GitHub - tchauffi/ChessTransformer

A transformer chess engine trained only on human games — no self-play, no reinforcement learning — reaching ~2100 Elo against Stockfish on a single consumer GPU.

The model predicts moves directly from board positions, then plays via an AlphaZero-style MCTS (policy priors + value head). A compiled alpha-beta engine is available as an alternative.

▶ Play it in your browser — live demo on Hugging Face Spaces (no install).

♟ Challenge it on Lichess — ChessTransformerBot runs the Rust engine (rust/ct-bot) live; standard, rated, blitz/rapid. (true = online)

Demo

ChessTransformer v2.1 (White, MCTS @ 800 sims) checkmating Stockfish Level 8 — the finishing sequence:

▶ Watch the full game (MP4) · 🤗 Play live on Hugging Face Spaces

Highlights

11.7M-parameter transformer (Pos2MoveV2), trained from scratch purely by predicting human moves.
~2100 Elo vs Stockfish — MLE estimate over a 140-game gauntlet (skills 0–12).
AlphaZero-style MCTS / PUCT search using the policy head for priors and the value head for leaf scores.
2.3× faster inference via torch.compile + CUDA graphs — lossless (identical moves).
Runs on one GPU. No self-play, no RL, no cloud.

How it works

Model — Pos2MoveV2

Component	Details
Parameters	11.7M
Attention	Grouped Query Attention (8 heads, 4 KV groups) + QK-norm
Position bias	Learnable chess-geometry relative bias (8 relation categories: file, rank, diagonal, knight-reach, king-adjacent, nearby, far, global)
Policy head	AlphaZero-style 64×73 action planes
Value head	Board state → scalar in (−1, 1)
Training	Muon + AdamW mixed optimizer, BF16, stochastic depth

Search

Two engines share the same network; both run a torch.compile / CUDA-graph forward (~2.3× faster, lossless).

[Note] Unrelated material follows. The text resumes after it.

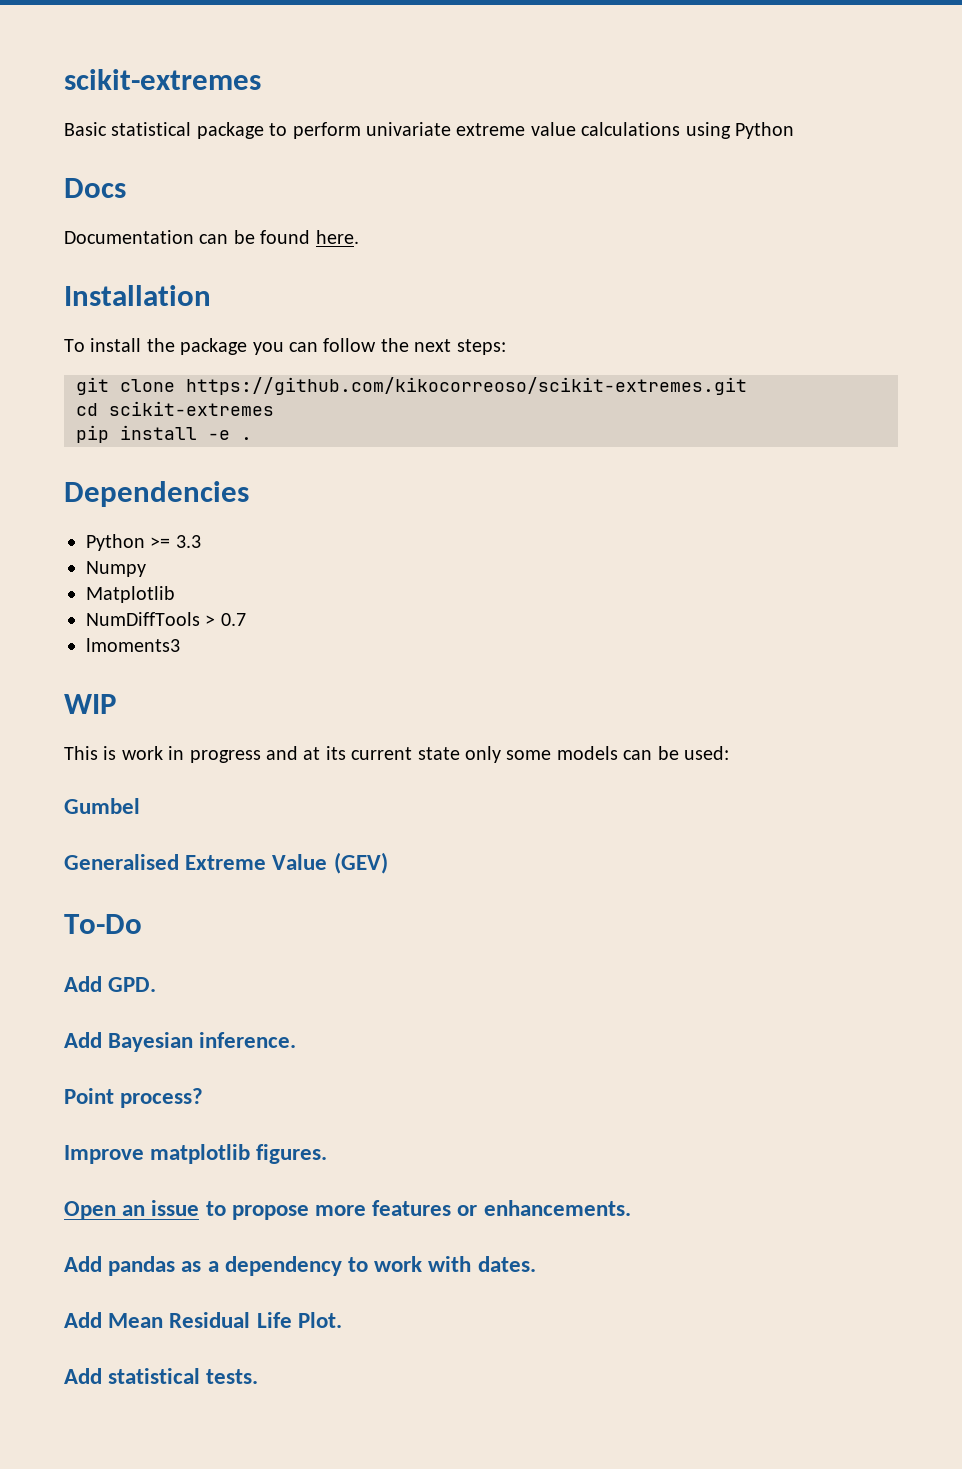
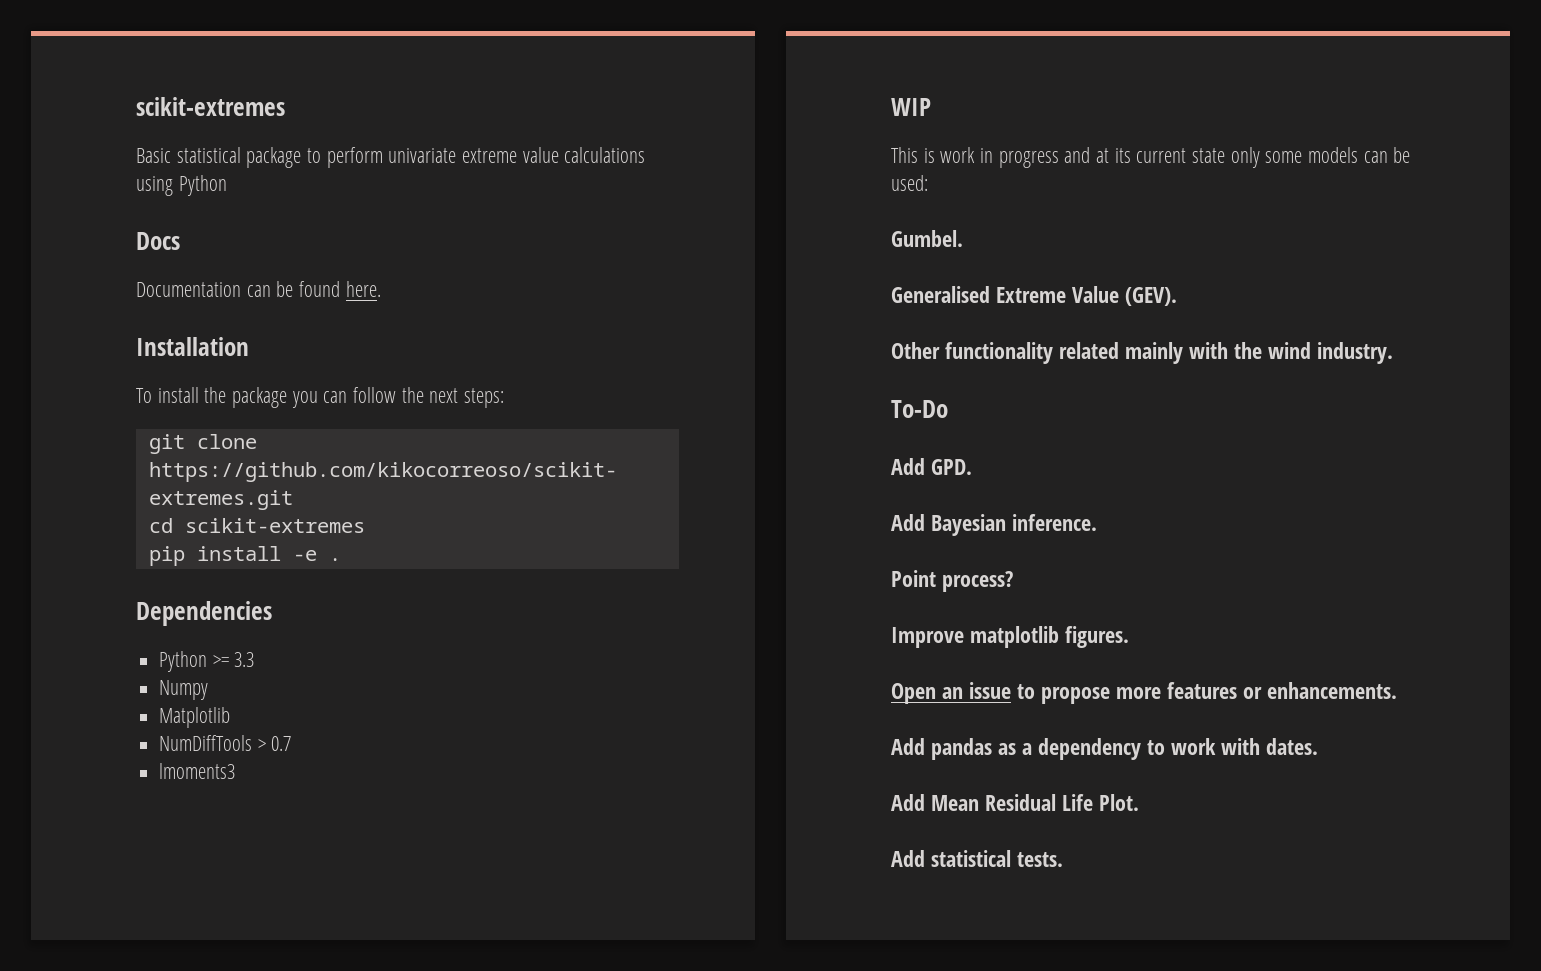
[64,798,140,814] Gumbel -> [891,230,963,247] Gumbel.
[333,852,388,874] (GEV) -> [1124,287,1177,306] [891,342,1393,364] (GEV). // Other functionality related mainly with the wind industry.

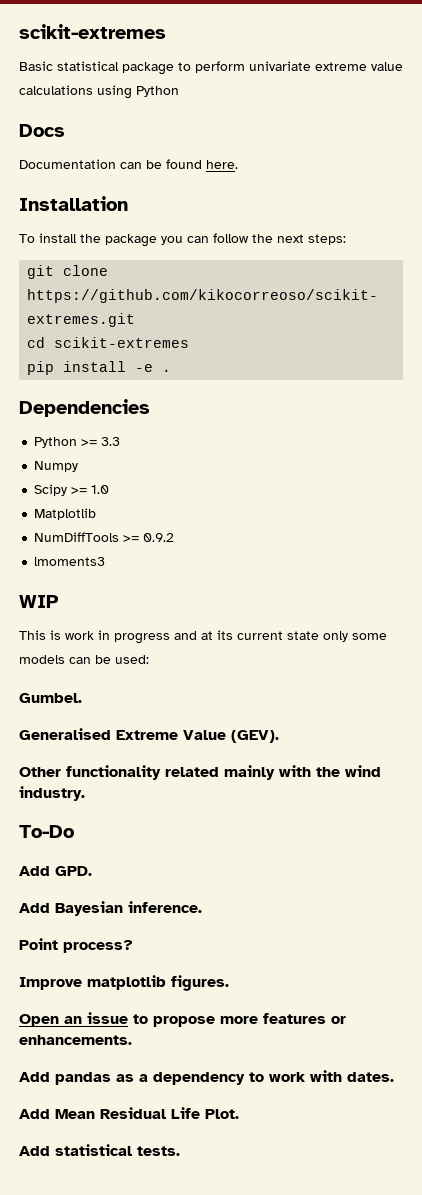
(209, 690) none -> [34,484,110,496] // Scipy >= 1.0
[257,736,292,751] > 0.7 -> [123,533,175,542] >= 0.9.2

MCTS / PUCT (Pos2MoveV2MctsBot, default) — policy head → priors, value head → leaf scores, most-visited move chosen. Batched-leaf evaluation with virtual loss amortizes the GPU→CPU sync (~8× faster than single-leaf). Tuned for exploitation: first-play-urgency (fpu=0.2) and c_puct=1.0. Tree reuse re-roots the retained subtree under the moves played, giving deeper search at the same per-move cost. Default 800 sims/move.
Alpha-beta (Pos2MoveV2Bot) — iterative-deepening negamax with quiescence search, policy-prior move ordering, and a Zobrist transposition table.

Results

MCTS @ 800 sims (c_puct=1.0, fpu=0.2, tree reuse), model v2.1, 20 games/level vs Stockfish (scripts/tune_vs_stockfish.py):

Stockfish skill	Approx. Elo	Score
0–6	≤ 1500	100%
8	~1700	90%
10	~1900	85%
12	~2100	35%

MLE estimate: ~2100 Elo. Elo is fit by maximum likelihood over all games rather than averaging per-level estimates (which is biased low — saturated easy levels cap at a low value and drag the mean down).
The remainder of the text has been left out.